Segment Open

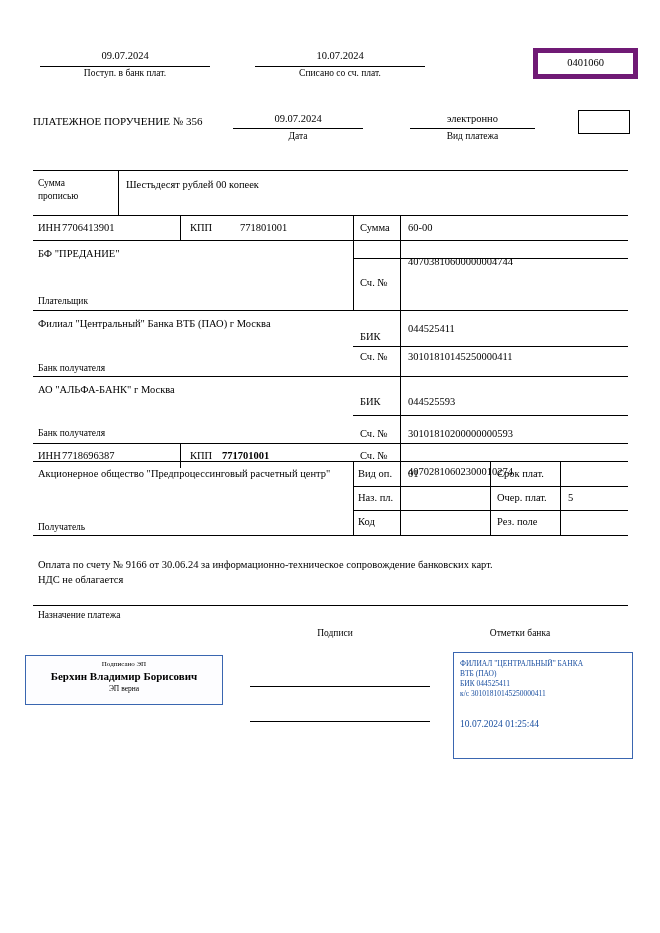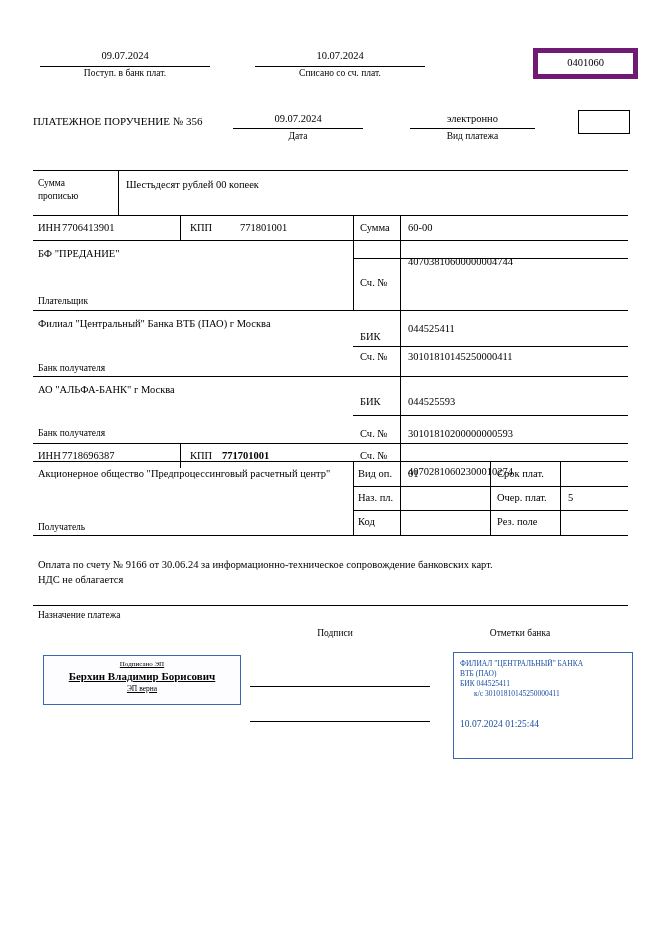--- a/index.html
+++ b/index.html
@@ -235,7 +235,7 @@
   <div class="caption" style="left:255px; top:628px; width:160px;">Подписи</div>
   <div class="caption" style="left:440px; top:628px; width:160px;">Отметки банка</div>
 
-  <div class="sig-box" style="left:43px; top:655px; width:196px; height:48px;text-decoration:underline;">
+  <div class="sig-box" style="left:25px; top:655px; width:196px; height:48px;">
     <div class="sig-t1" style="margin-top:4px;">Подписано ЭП</div>
     <div class="sig-t2" style="margin-top:2px;">Берхин Владимир Борисович</div>
     <div class="sig-t3" style="margin-top:2px;">ЭП верна</div>

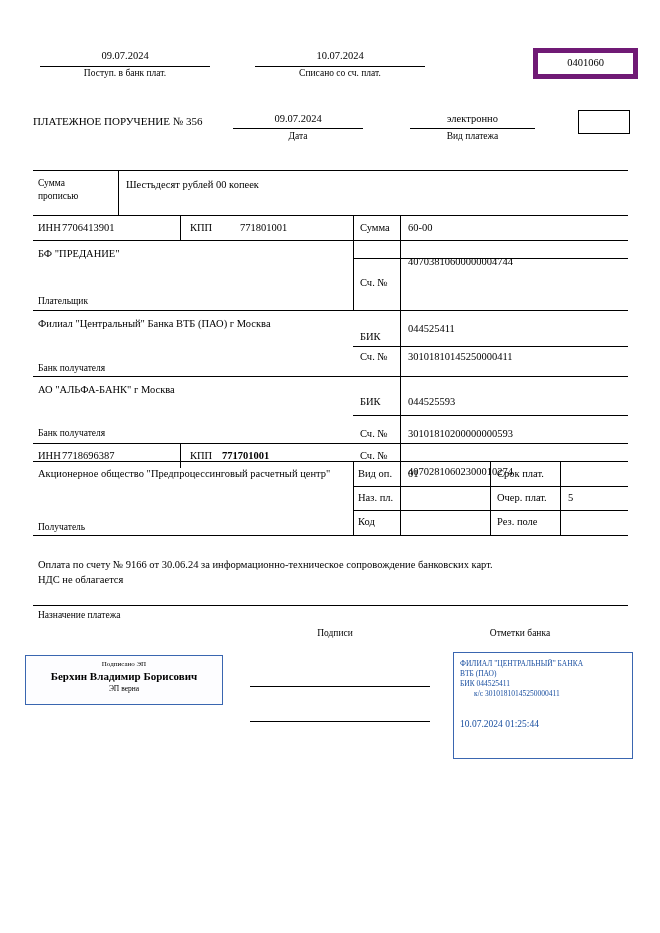--- a/index.html
+++ b/index.html
@@ -248,7 +248,7 @@
     <div class="stamp-l" style="margin:6px 0 0 6px;">ФИЛИАЛ "ЦЕНТРАЛЬНЫЙ" БАНКА</div>
     <div class="stamp-l" style="margin-left:6px;">ВТБ (ПАО)</div>
     <div class="stamp-l" style="margin-left:6px;">БИК 044525411</div>
-    <div class="stamp-l" style="margin-left:20px;">к/с 30101810145250000411</div>
+    <div class="stamp-l" style="margin-left:6px;">к/с 30101810145250000411</div>
     <div class="stamp-d" style="margin:20px 0 0 6px;">10.07.2024 01:25:44</div>
   </div>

Segment Closed

### [EXERCISE PROMPT]
Within the records above, each line containing "height" is to be returned.

### [ANSWER TO THIS TASK]
-  <div class="sig-box" style="left:43px; top:655px; width:196px; height:48px;text-decoration:underline;">
+  <div class="sig-box" style="left:25px; top:655px; width:196px; height:48px;">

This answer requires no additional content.